The architecture described is complex with multiple layers (orchestrator, specialized agents, various databases, gateways, monitoring systems) which creates operational overhead and potential points of failure. The team’s roadmap toward agent-to-agent communication and reusability across Prudential systems suggests current capabilities are still evolving and the architecture may undergo significant changes. The use of multiple LLM providers (OpenAI and Bedrock) provides redundancy but also creates complexity in managing prompts, evaluating consistent performance, and controlling costs across providers.
From a cost perspective, processing 1,800 messages across multiple agents with RAG retrieval, embeddings, and sophisticated reasoning likely involves significant API costs, particularly if using advanced models from OpenAI. The presentation doesn’t discuss cost-effectiveness or ROI calculations beyond time savings, which is notable given that LLM inference costs can be substantial at scale. The 4,500 hours saved translates to clear business value, but whether this exceeds the platform development and operational costs isn’t addressed.
The team is working on additional agents including an illustrations agent that will provide smart illustrations to advisors.
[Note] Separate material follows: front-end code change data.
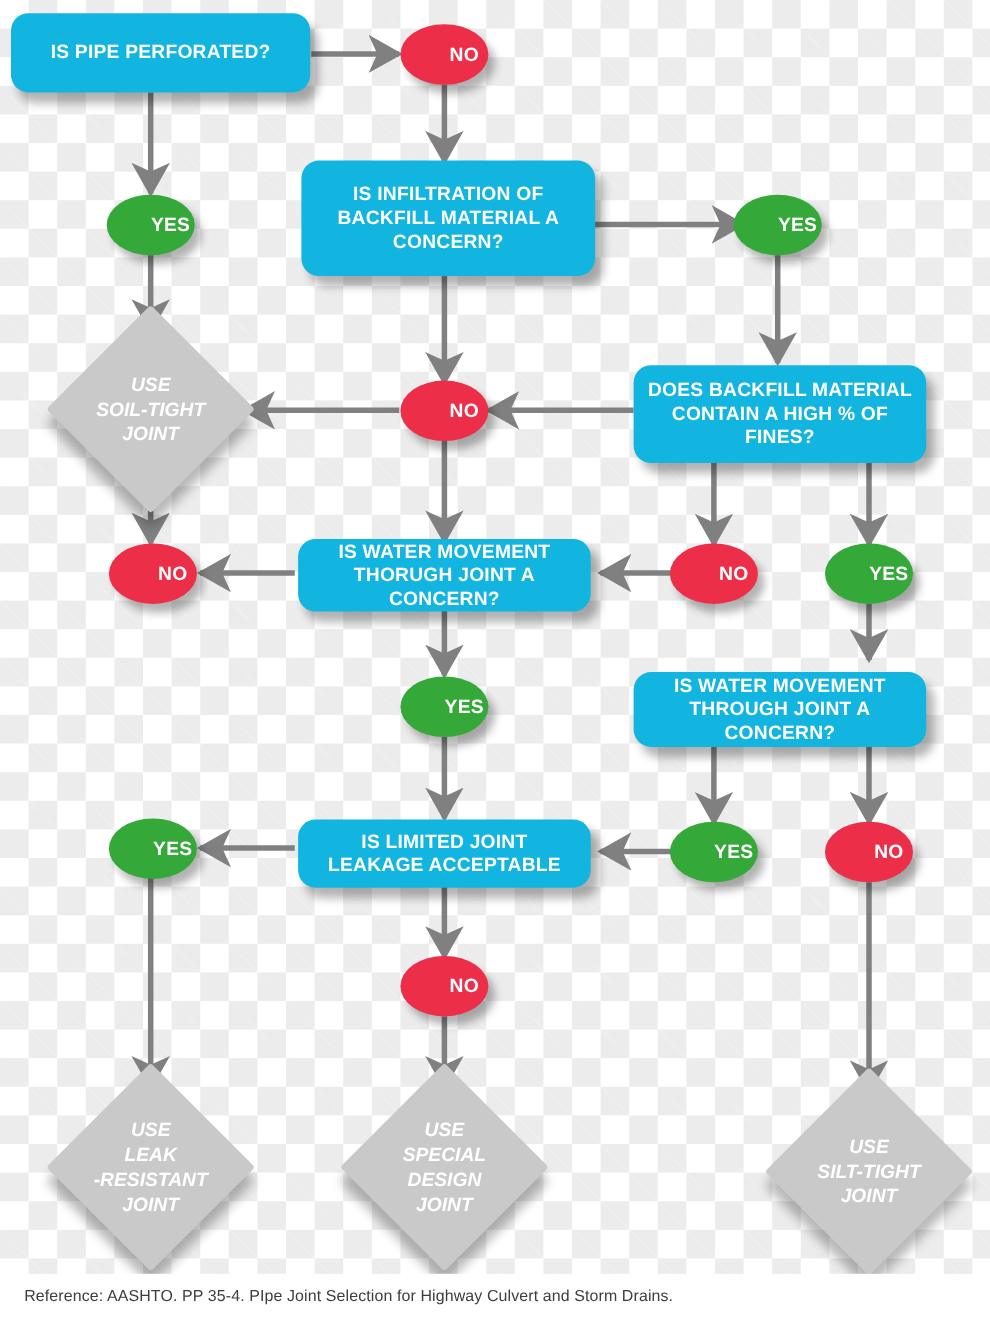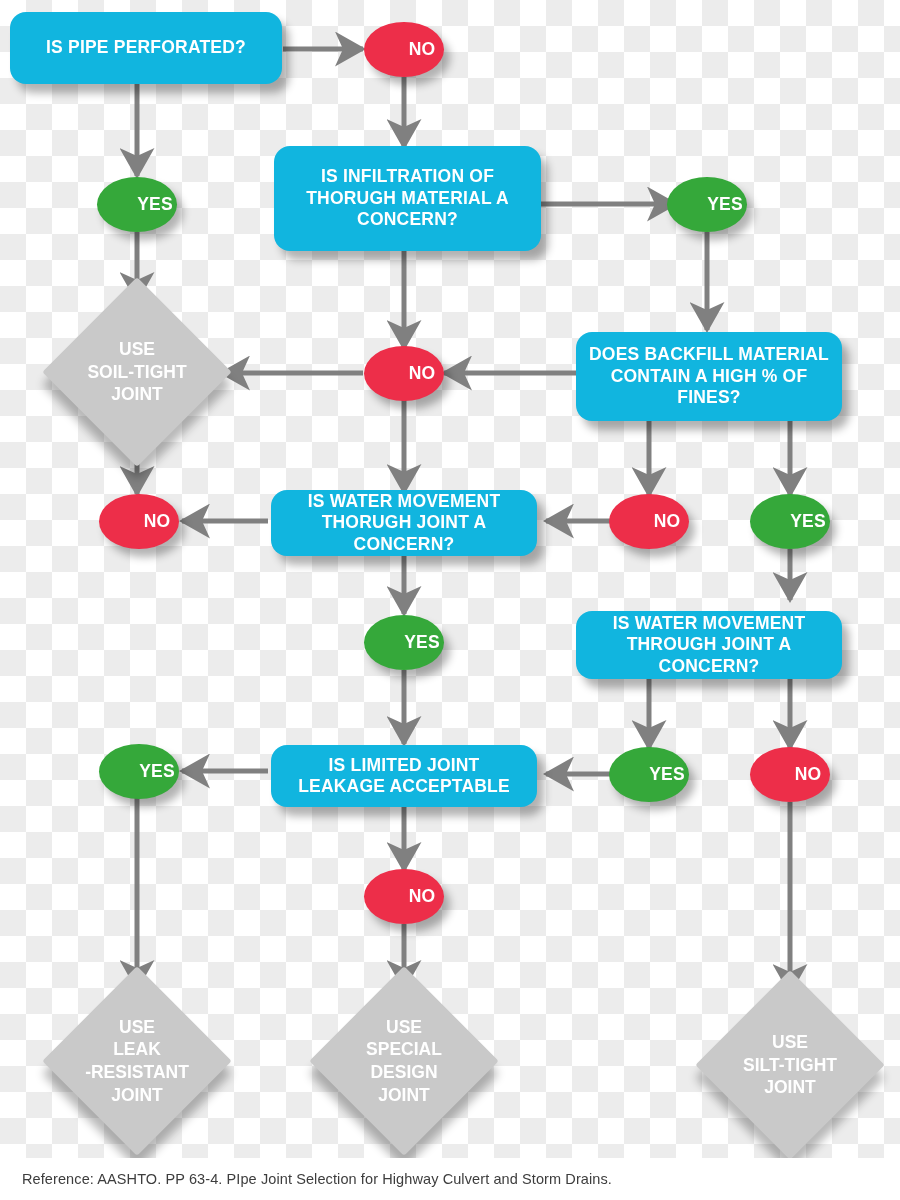"IS INFILTRATION OF" span.nowrap { text: THORUGH -> BACKFILL }
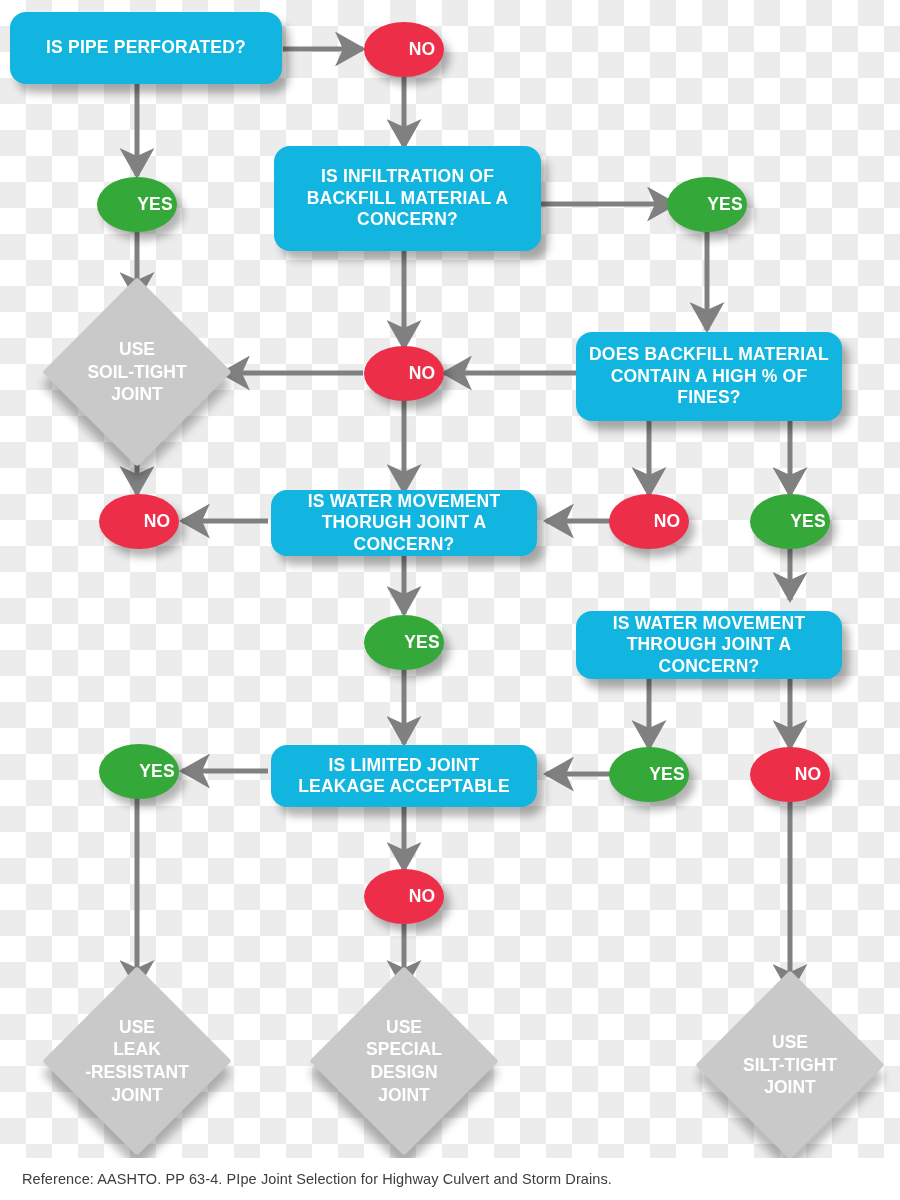"USE" .diamond-wrap { font-style: none -> italic }
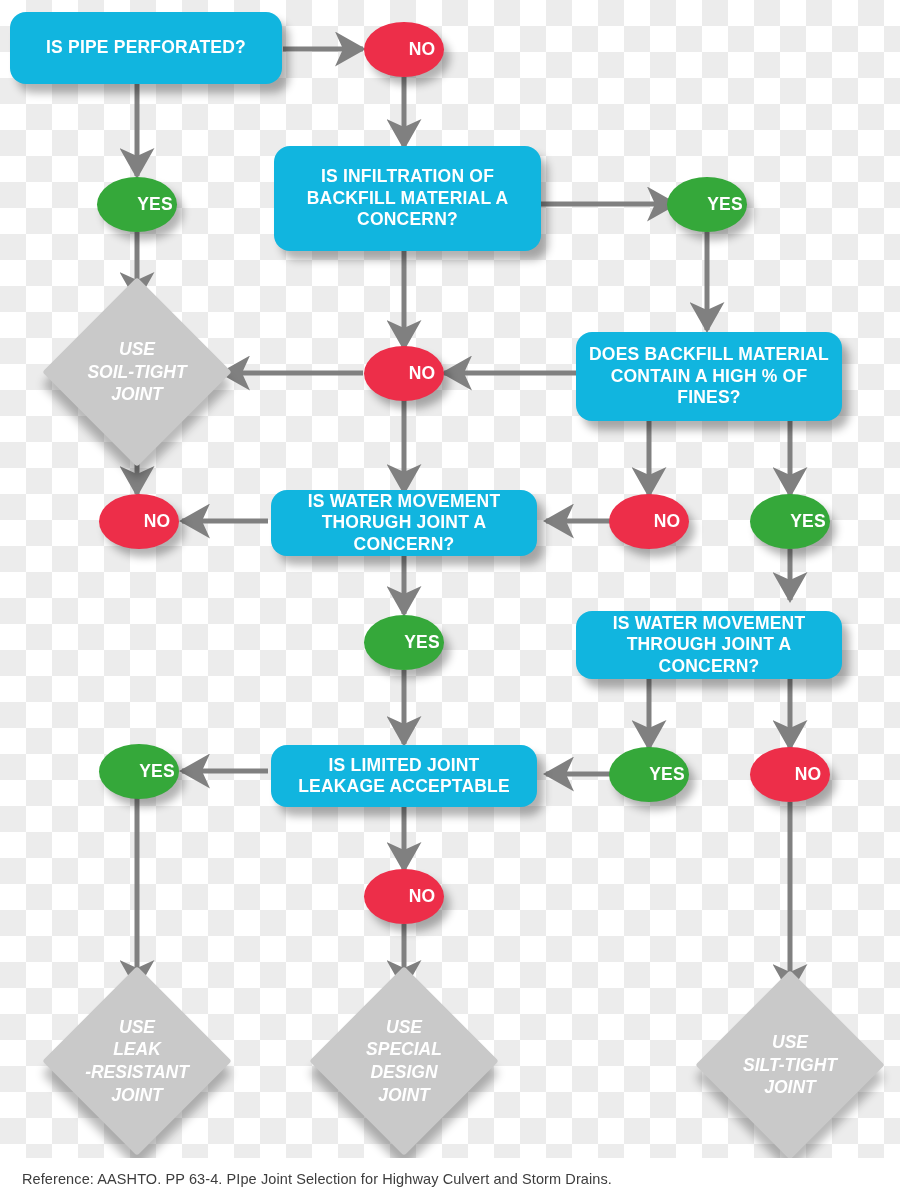"Reference: AASHTO. PP 63-4. PIpe" div { text: 63-4 -> 35-4 }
The vision for agent-to-agent (A2A) communication suggests movement toward more autonomous agent systems that can collaborate to solve complex tasks without requiring orchestrator mediation for every step. The goal of embedding agents directly into other systems rather than only through the chat interface indicates thinking about AI capabilities as modular services that can be composed into various workflows.
The platform represents a significant investment in AI infrastructure that extends beyond the immediate use case. The agent core with its monitoring, prompt management, and evaluation capabilities creates reusable infrastructure for deploying additional agents addressing other advisor needs or even extending to other parts of Prudential’s business. This is strategic platform thinking rather than point solution development—building capabilities that can scale across multiple use cases rather than solving a single problem.
Overall, this case study demonstrates a sophisticated approach to deploying LLMs in production for a complex, regulated industry. The multi-agent architecture, comprehensive evaluation framework, attention to responsible AI and guardrails, and operational infrastructure for monitoring and management reflect maturity in LLMOps practices. The strong adoption metrics and user satisfaction indicate the platform is delivering genuine value, though the relatively short 12-week timeframe means longer-term reliability, cost-effectiveness, and scalability remain to be proven. The architectural complexity and ongoing evolution suggest this is an ambitious initiative that will require sustained investment and refinement as it scales across Prudential’s 150,000+ financial professional network.